[[ INPUT DATA, beginning ]]

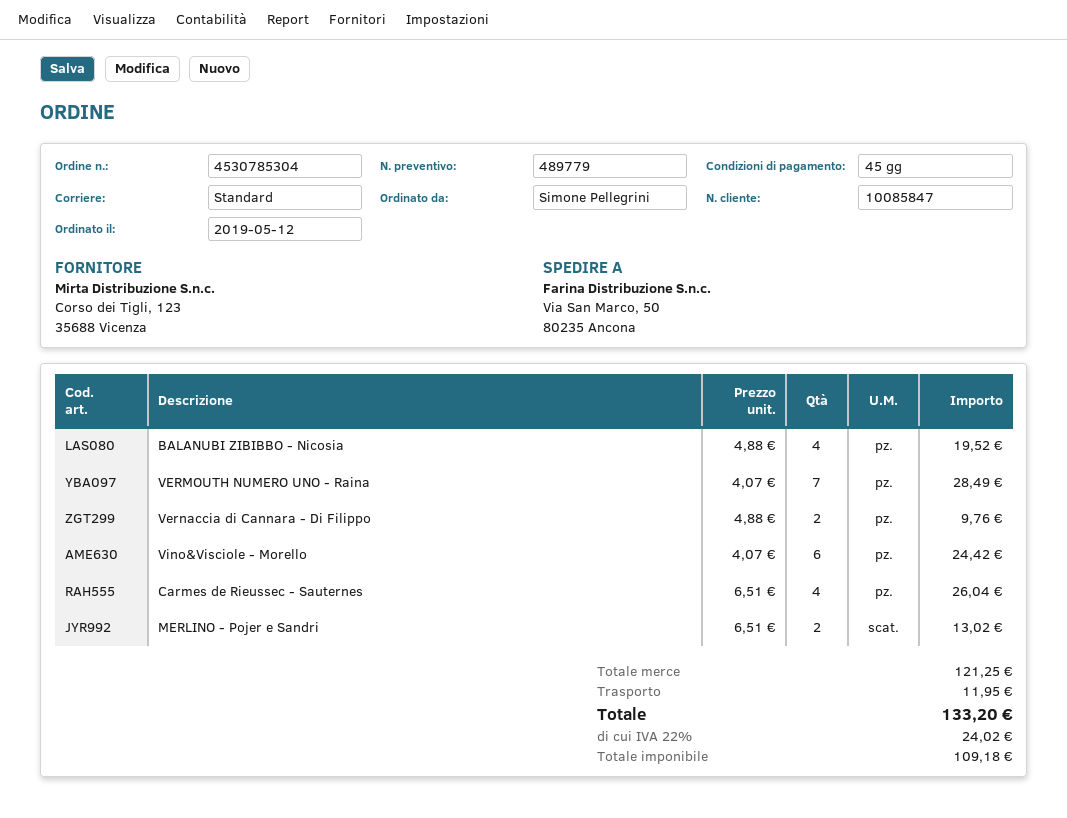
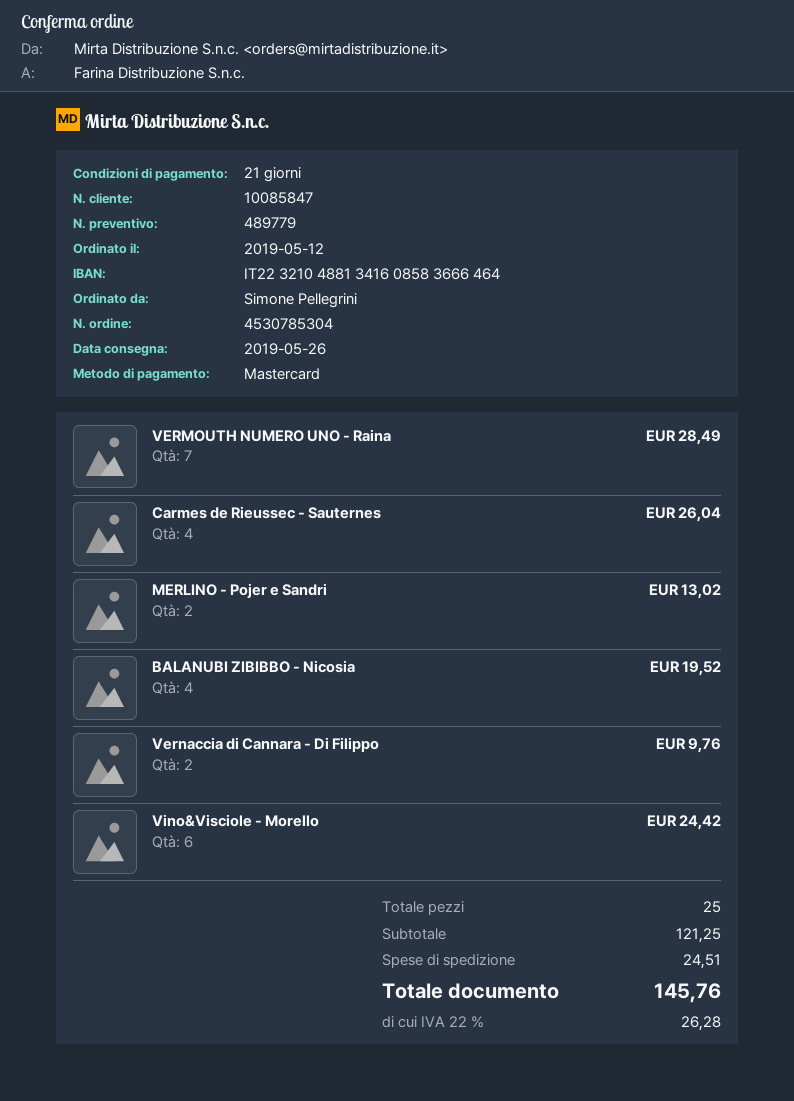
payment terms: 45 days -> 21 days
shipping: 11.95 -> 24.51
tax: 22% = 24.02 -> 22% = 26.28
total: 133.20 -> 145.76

[[ INPUT DATA, end ]]
[[ INPUT DATA, beginning ]]

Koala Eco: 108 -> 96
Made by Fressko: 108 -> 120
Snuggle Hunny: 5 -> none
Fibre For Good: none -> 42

[[ INPUT DATA, end ]]

> ASSIGNMENT:
From the listing above, repeat exactly the lines starting at the line that includes "payment terms: 45 days -> 21 days" and ending at the line that includes "total: 133.20 -> 145.76", with nothing outside that span.

> TASK RESULT:
payment terms: 45 days -> 21 days
shipping: 11.95 -> 24.51
tax: 22% = 24.02 -> 22% = 26.28
total: 133.20 -> 145.76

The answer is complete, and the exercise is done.